В своих прогулках он как-то раз добрался до виллы Лудовизи; гуляя по саду, он внезапно остановился: двадцать семь лет назад на этом месте он впервые познал любовь донны Лукреции! «Я смотрел на этот уголок и находил, что он стал еще красивее, — записал Казанова. — Я тоже изменился, но вовсе не к лучшему, и все способности мои, которыми я столько злоупотреблял, истощились, прибавился единственно разве опыт, ничтожное приобретение, располагающее к печали и подводящее к безжалостной мысли о смерти, которой я был не в силах смотреть в лицо». В ту пору ему было сорок шесть лет, и он чувствовал неумолимое приближение старости. Даже любовь уже не доставляла ему прежней радости; проспав всю ночь, он не чувствовал себя выспавшимся, садясь за стол, он, как прежде, не испытывал удовольствия от утоления голода. Женщины перестали обращать на него внимание, и чтобы привлечь их, ему приходилось очень много говорить, раздавать пустые обещания и мириться с изменами. Самыми доступными оставались жрицы продажной любви, однако они не устраивали Казанову. Чем старше он становился, тем больше ум и сердце его тянулись к женщинам образованным, способным не только полюбить, но и поддержать ученую беседу; тело же, наоборот, вожделело нежных, трепетных ласк маленьких красоток, жаждало обладать их податливыми телами. В Риме он нашел себе тринадцатилетнюю любовницу; ею стала Гильельмина, внебрачная дочь его брата Джованни. Размышляя в ту пору о женщинах, которых он соблазнил, он пришел к выводу, что все они, кроме, пожалуй, Кортичелли, были счастливы и благодарны судьбе за встречу с ним. Заявление самонадеянное, вполне в духе Соблазнителя, однако в какой-то степени он, несомненно, был прав.

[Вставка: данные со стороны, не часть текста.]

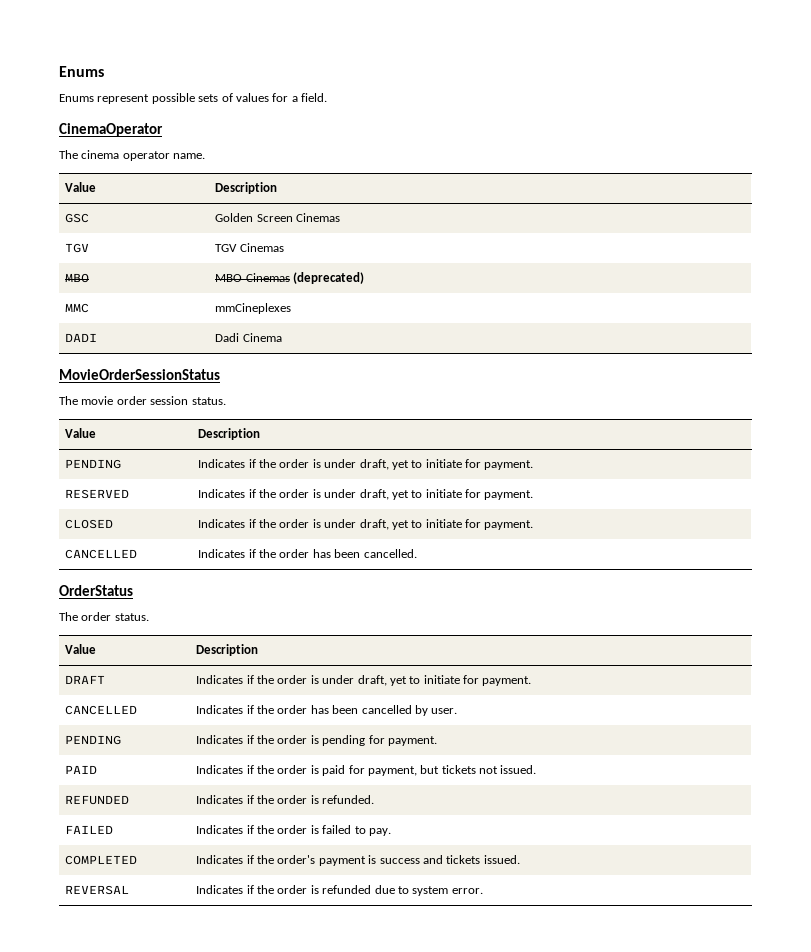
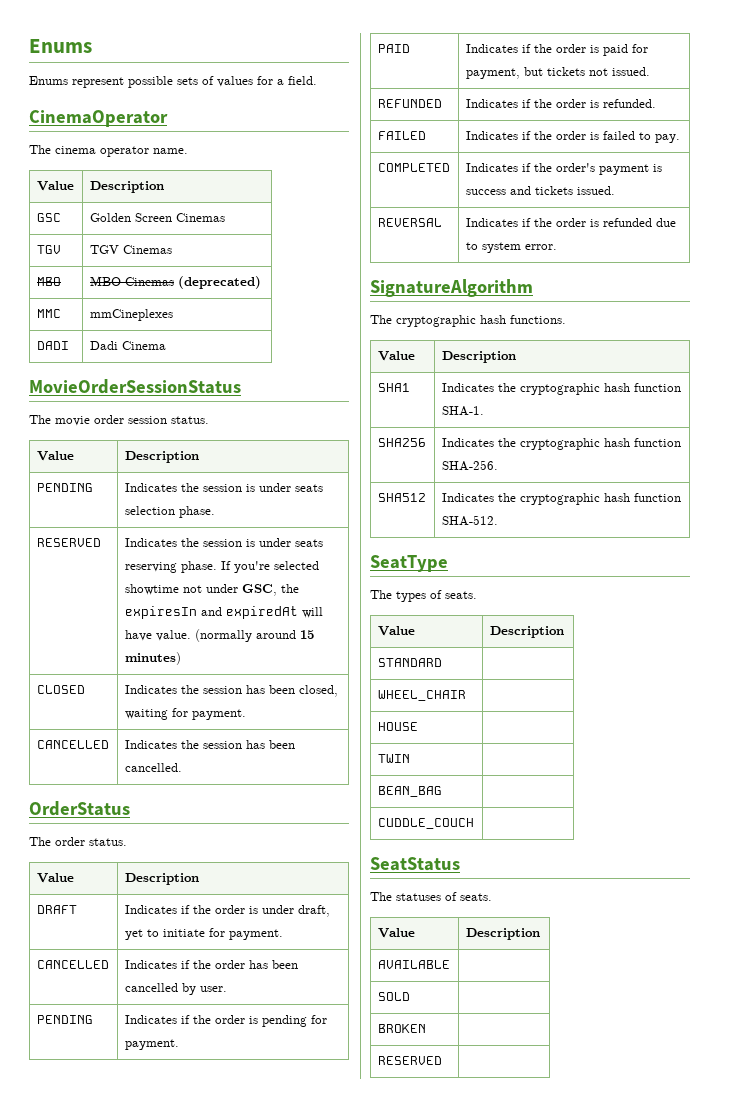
[248,459,534,470] [65,489,130,499] [198,489,534,500] [65,519,114,529] [198,519,534,530] [65,549,138,559] [198,549,310,558] if the order is under draft, yet to initiate for payment. // RESERVED | Indicates if the order is under draft, yet to initiate for payment. // CLOSED | Indicates if the order is under draft, yet to initiate for payment. // CANCELLED | Indicates if the order -> [180,483,323,492] [124,506,215,518] [36,538,101,547] [124,538,323,547] [124,561,319,573] [124,584,299,596] [124,606,323,619] [124,629,314,642] [124,652,181,665] [36,685,85,694] [124,685,338,697] [124,708,246,720] [36,740,109,749] [124,740,242,749] the session is under seats selection phase. // RESERVED | Indicates the session is under seats reserving phase. If you're selected showtime not under GSC, the expiresIn and expiredAt will have value. (normally around 15 minutes) // CLOSED | Indicates the session has been closed, waiting for payment. // CANCELLED | Indicates the session
(483, 891) none -> [370,279,533,297] [370,315,566,327] [377,351,415,361] [441,351,516,363] [377,383,410,392] [441,383,681,395] [441,406,484,416] [377,438,426,447] [441,438,681,450] [441,460,498,471] [377,493,426,502] [441,493,681,505] [441,515,498,526] [370,555,448,572] [370,590,477,602] [377,626,415,636] [489,626,564,638] [377,658,442,667] [377,690,466,701] [377,722,418,731] [377,754,410,763] [377,786,442,797] [377,818,474,829] [370,857,460,871] [370,892,492,901] [377,928,415,938] [465,928,540,940] [377,960,450,969] [377,992,410,1001] [377,1024,426,1033] [377,1056,442,1065] // SignatureAlgorithm // The cryptographic hash functions. // Value | Description // SHA1 | Indicates the cryptographic hash function SHA-1. // SHA256 | Indicates the cryptographic hash function SHA-256. // SHA512 | Indicates the cryptographic hash function SHA-512. // SeatType // The types of seats. // Value | Description // STANDARD | // WHEEL_CHAIR | // HOUSE | // TWIN | // BEAN_BAG | // CUDDLE_COUCH | // SeatStatus // The statuses of seats. // Value | Description // AVAILABLE | // SOLD | // BROKEN | // RESERVED |

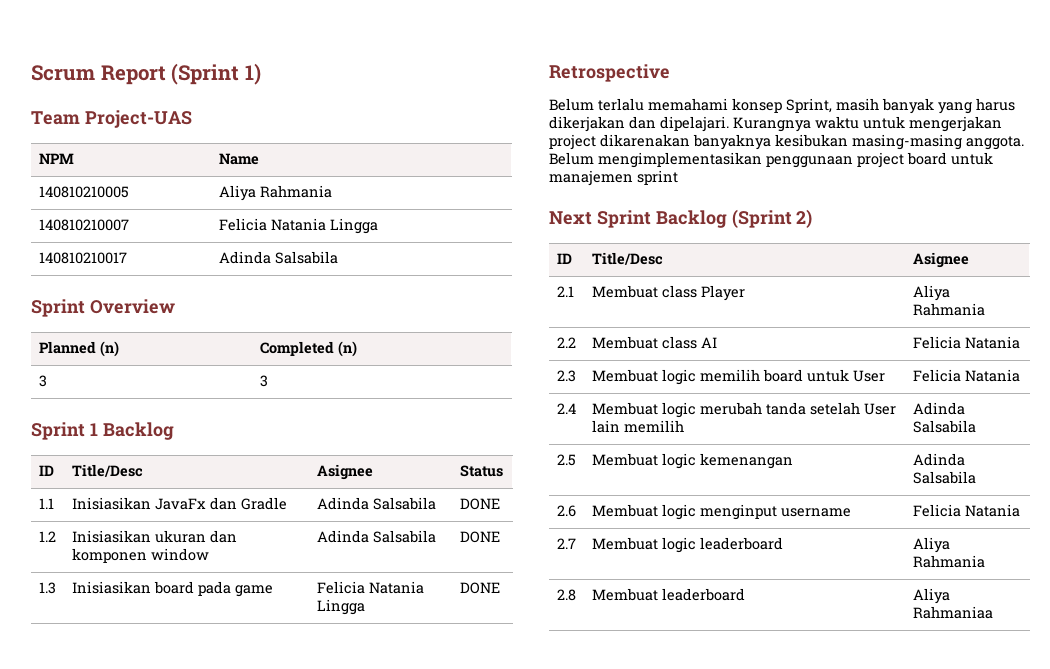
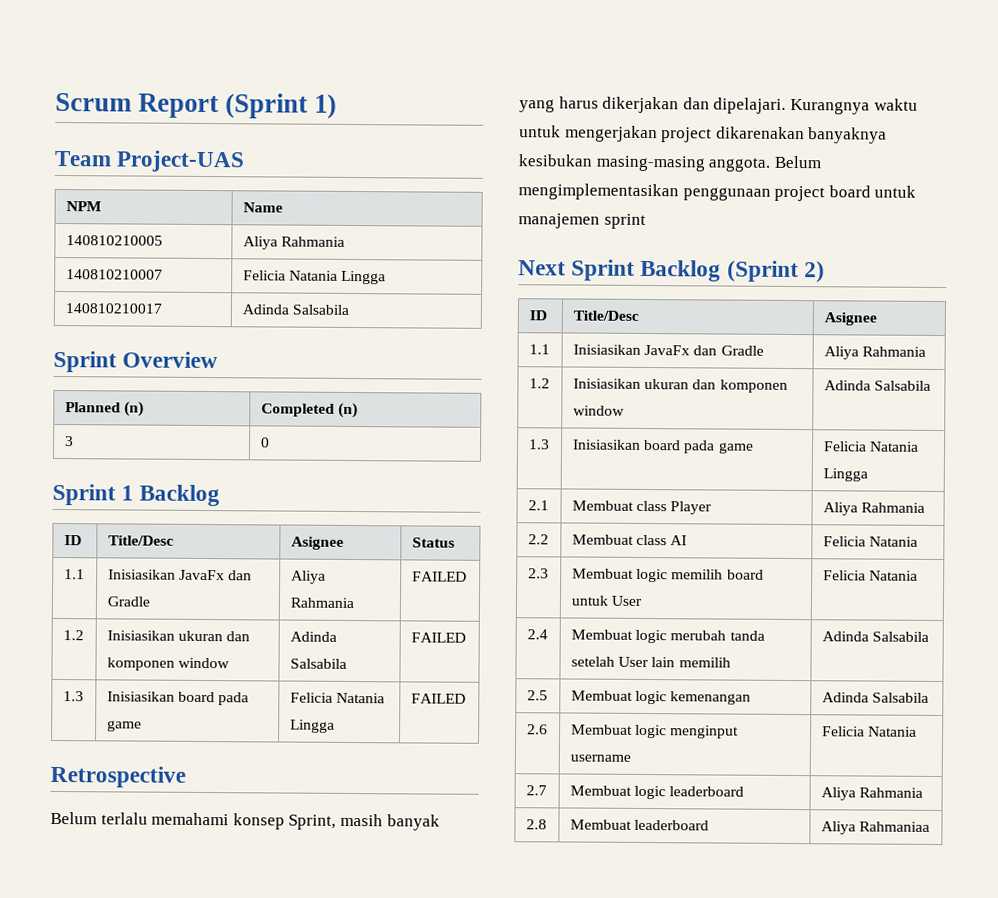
[259,375,268,387] 3 -> [260,437,270,448] 0
[316,497,436,510] [459,498,500,510] Adinda Salsabila | DONE -> [290,570,326,584] [289,597,354,609] [411,571,467,582] Aliya Rahmania | FAILED
[459,531,500,543] DONE -> [410,632,466,643] FAILED
[459,582,500,594] DONE -> [410,693,466,704] FAILED
(969, 260) none -> [528,344,550,355] [572,344,764,356] [823,346,927,360] [528,378,550,389] [572,378,788,393] [572,405,625,416] [823,380,932,391] [527,439,550,450] [571,439,754,454] [822,441,920,452] [822,468,868,482] // 1.1 | Inisiasikan JavaFx dan Gradle | Aliya Rahmania // 1.2 | Inisiasikan ukuran dan komponen window | Adinda Salsabila // 1.3 | Inisiasikan board pada game | Felicia Natania Lingga

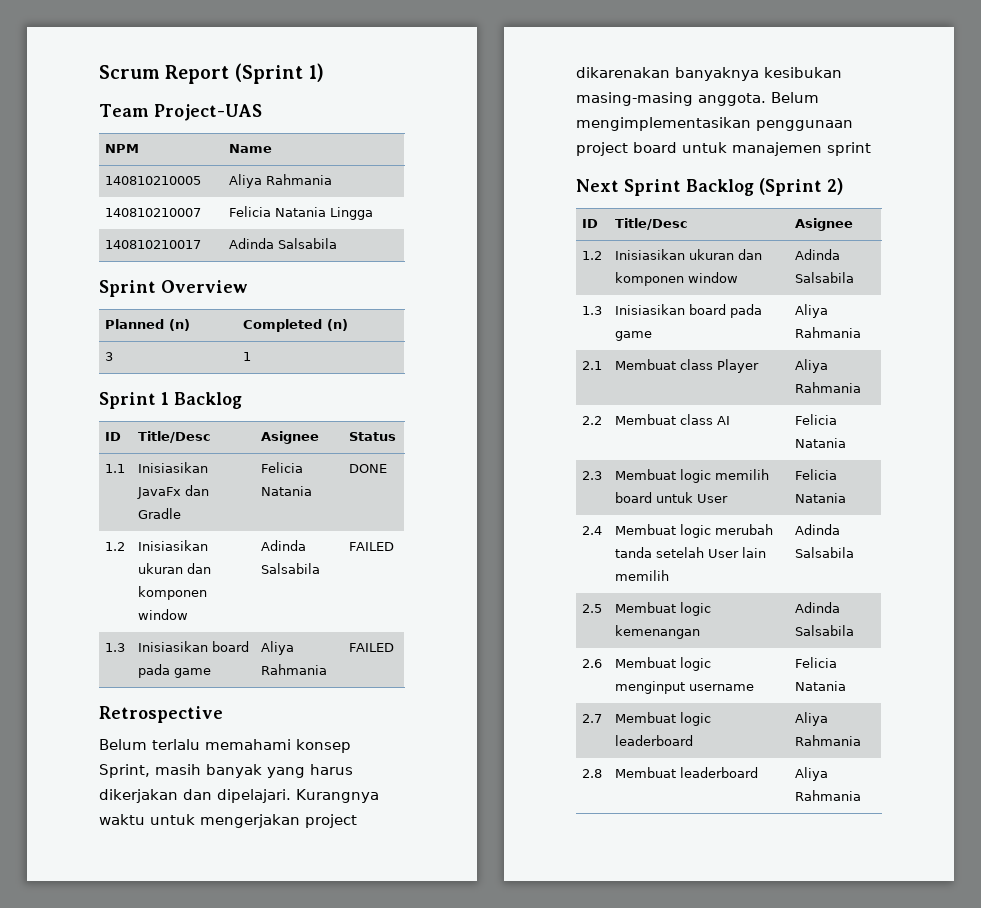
[260,437,270,448] 0 -> [243,352,252,361] 1
[290,570,326,584] [289,597,354,609] [411,571,467,582] Aliya Rahmania | FAILED -> [261,462,304,473] [261,486,313,496] [349,464,388,473] Felicia Natania | DONE
[289,692,386,704] [289,719,335,733] Felicia Natania Lingga -> [261,641,295,655] [261,664,328,675] Aliya Rahmania
[528,344,550,355] [572,344,764,356] [823,346,927,360] // 1.1 | Inisiasikan JavaFx dan Gradle | Aliya Rahmania -> (854, 224) none
[822,441,920,452] [822,468,868,482] Felicia Natania Lingga -> [795,304,829,318] [795,327,862,338] Aliya Rahmania
[859,821,931,832] Rahmaniaa -> [795,790,862,801] Rahmania

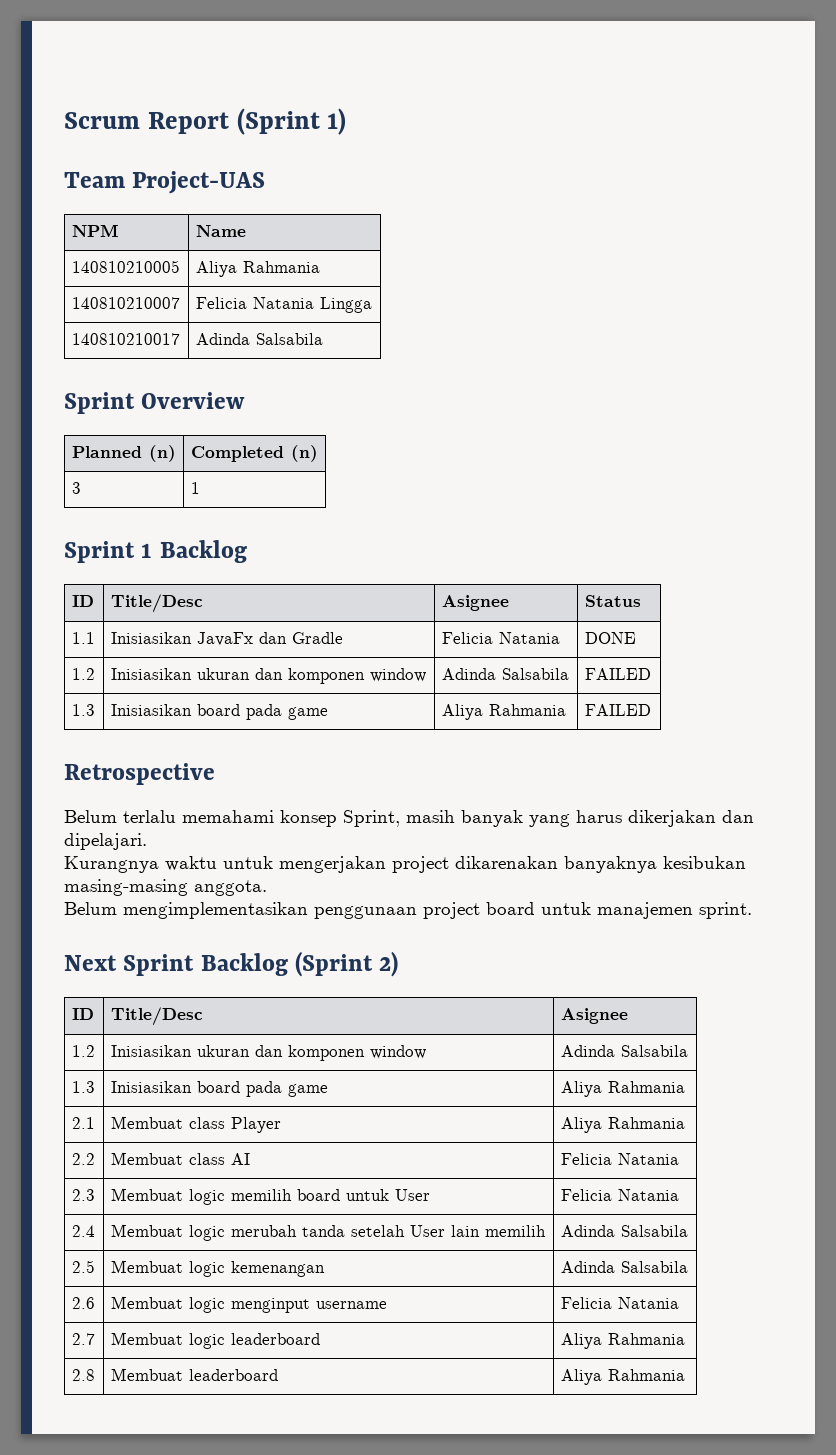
(291, 796) none -> (147, 841) //
(766, 99) none -> (267, 888) //
[827,142,871,156] sprint -> [699,902,752,919] sprint.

Не сумев, несмотря на покровительство де Берни и некоторых высокопоставленных особ, получить должность при папском дворе, он покинул Рим и отправился искать счастья во Флоренцию. В кошельке его лежало восемь сотен римских экю. Еще он мог рассчитывать на ежегодные шесть цехинов, завещанных ему умершим недавно сенатором Барбаро, и еще на шесть, выплачиваемых ему сенатором Дандоло, последним оставшимся в живых из неразлучной тройки друзей и единственным, кто искренне желал возвращения Казановы в Венецию и пытался ему в этом помочь. У Казановы, как всегда, было множество дорогих безделушек, к которым он питал слабость; продавая их в тяжелую минуту, он при первой же возможности вновь ими обзаводился. Сейчас у Казановы не было в них недостатка: часы, табакерки, перстни с камнями. Разумеется, нынешние побрякушки Соблазнителя не шли ни в какое сравнение с его былыми драгоценностями, но тем не менее он имел вид вполне состоятельной персоны, а неуемное честолюбие заставляло впечатление это поддерживать, тратить деньги не считая. Осознав сию истину, Авантюрист заставил себя поступить мудро, прибыв во Флоренцию в скромном платье и без роскоши. В таком виде, полагал он, когда придет нужда продавать мебель, он вряд ли привлечет лишнее внимание к своей особе. Подобные печальные мысли все чаще охватывали его. «Порок не является преступлением, — записывал он, — можно быть порочным, но не быть преступником. Всю свою жизнь я был порочен, но осмелюсь заявить, что с точки зрения порочности я нередко бывал добродетелен; воистину порок должно противопоставлять добродетели, однако же ни один порок не нарушает всеобщей гармонии. Я всегда удерживал свои пороки при себе, давая им волю только когда хотел соблазнить; однако соблазнение являет собой совершенно особый случай, ибо я соблазнял только будучи уверенным, что меня самого уже соблазнили. Записной соблазнитель отвратителен, ибо соблазняемого почитает врагом своим. А коли при этом он наделен всеми качествами, соблазнителю потребными, то его и вовсе следует почитать преступным, ибо он злоупотребляет ими, насаждая вокруг себя несчастных».